In the use case, it would be used like:

async function incrementByClipdboardValue() {
  const clipboardService = browserClipboard;
  const storageService = useCounterStorage();

  const difference = await clipboardService.readFrom();
  
  // The domain logic is hidden inside the `incrementBy`
  // but it is still between the “Input Ports” and “Output Ports” functionality.
  // The Impureim sandwich principle doesn't get violated.

  storageService.incrementBy(difference);
}

Performance and Reader / Writer

In some cases, you wouldn't want to mix the reading from the store and writing to it. Because of performance issues or because of the desired “purity” for the code. Then, you can split the interface (apply ISP):

interface CounterStorageReader {
  getValue(): Counter;
}

interface CouterStorageWriter {
  increment(): void;
  decrement(): void;
  incremenyBy(difference: CounterDiff): void;
}

In some cases, you would want to split the interface even more. (Because of performance concerns or because of functionality atomicity.)

Use Case and Thunks

So far, it was “kinda problematic“ to use the async use case with RTK because RTK, by default, implies using thunks. But we actually can use the use case function in a thunk.
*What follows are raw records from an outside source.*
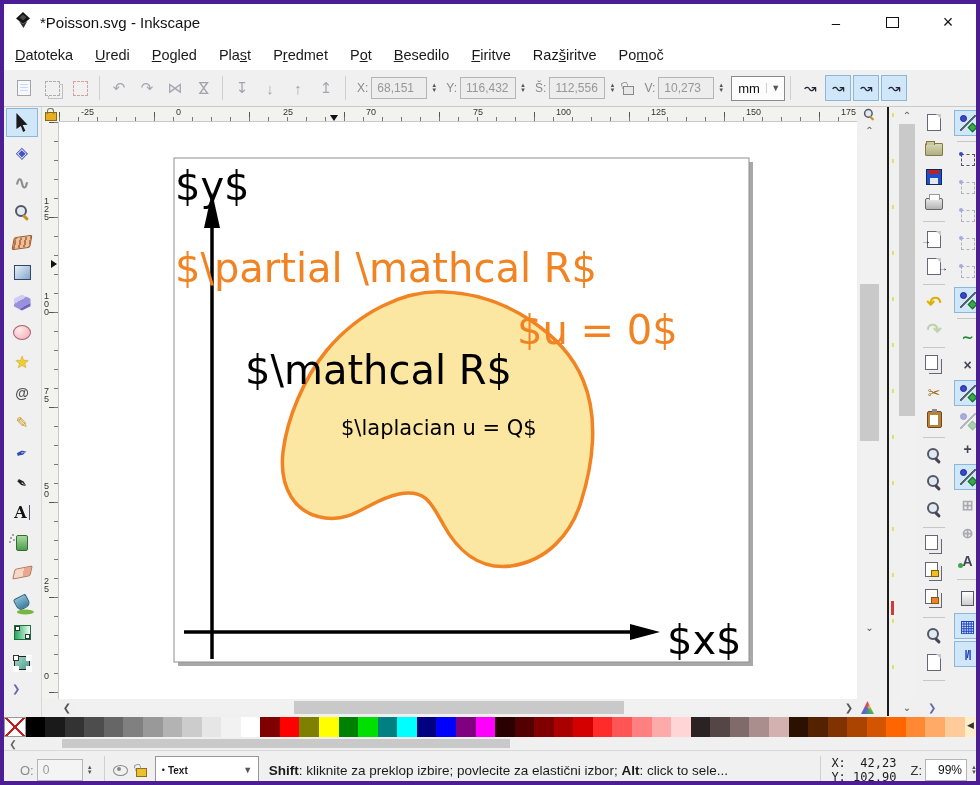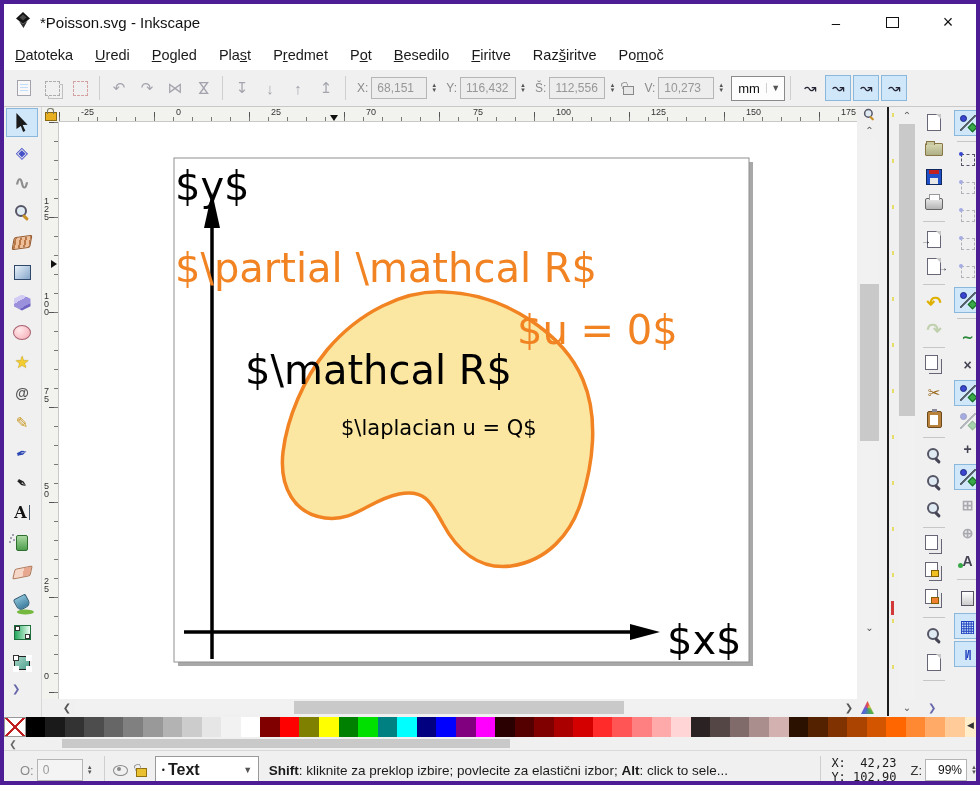--- a/index.html
+++ b/index.html
@@ -402,7 +402,7 @@
     <div class="hmarker" style="left:271px;"></div>
   <span class="rl" style="left: 22px;">-25</span>
       <span class="rl" style="left: 117px;">0</span>
-      <span class="rl" style="left: 212px;">25</span>
+      <span class="rl" style="left: 224px;">25</span>
       <span class="rl" style="left: 307px;">70</span>
       <span class="rl" style="left: 414px;">75</span>
       <span class="rl" style="left: 497px;">100</span>

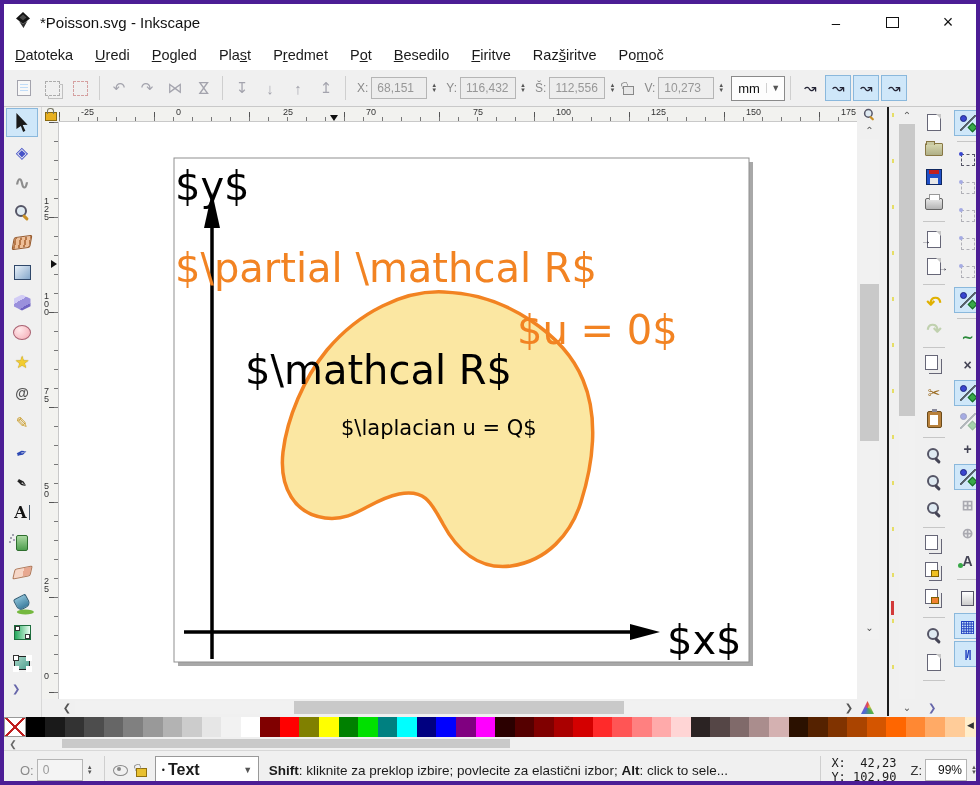--- a/index.html
+++ b/index.html
@@ -196,7 +196,7 @@
   .lay-lock::before{content:"";position:absolute;left:-3px;top:-5px;width:5px;height:5px;border:1.5px solid #999;border-bottom:none;border-radius:3px 3px 0 0;transform:rotate(-18deg);}
   .layerdd{width:102px;height:26px;background:#fff;border:1px solid #999;display:flex;align-items:center;}
   .layerdd .bullet{font-size:9px;margin:0 3px 0 6px;}
-  .layerdd .lname{flex:1;font-weight:bold;font-size:16px;}
+  .layerdd .lname{flex:1;font-weight:bold;font-size:10px;}
   .layerdd .chev{width:20px;text-align:center;color:#555;font-size:9px;}
   .sbmsg{flex:1;margin-left:10px;font-size:13.5px;white-space:nowrap;overflow:hidden;}
   .coords{border-left:1px solid #cfcfcf;padding:0 8px 0 10px;font-family:"DejaVu Sans Mono",monospace;font-size:12px;line-height:14px;white-space:pre;text-align:left;}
The thunk function would become an adapter to RTK:

const incrementByClipboardValue = createAsyncThunk(
  'counter/incremenyByClipboard',
  async (thunkApi) => {
    incrementByClipdboardValue()
  }
)

Moreover, if we need we can use this thinkApi argument as a “Dependency Injector”. Yeah, it isn't so ”clean“ and “pure” but it still is automatic and provides us with all the required services for the store.

type Storage = ThunkAPI
type UseCaseDependencies = {
  storage: Storage,
  clipboard: ClipboardService
}

async function incrementByClipdboardValue(UseCaseDependencies)

// ...

const incrementByClipboardValue = createAsyncThunk(
  'counter/incremenyByClipboard',
  async (thunkApi) => {
    incrementByClipdboardValue({storage: thunkApi, clipboard: clipboardService})
  }
)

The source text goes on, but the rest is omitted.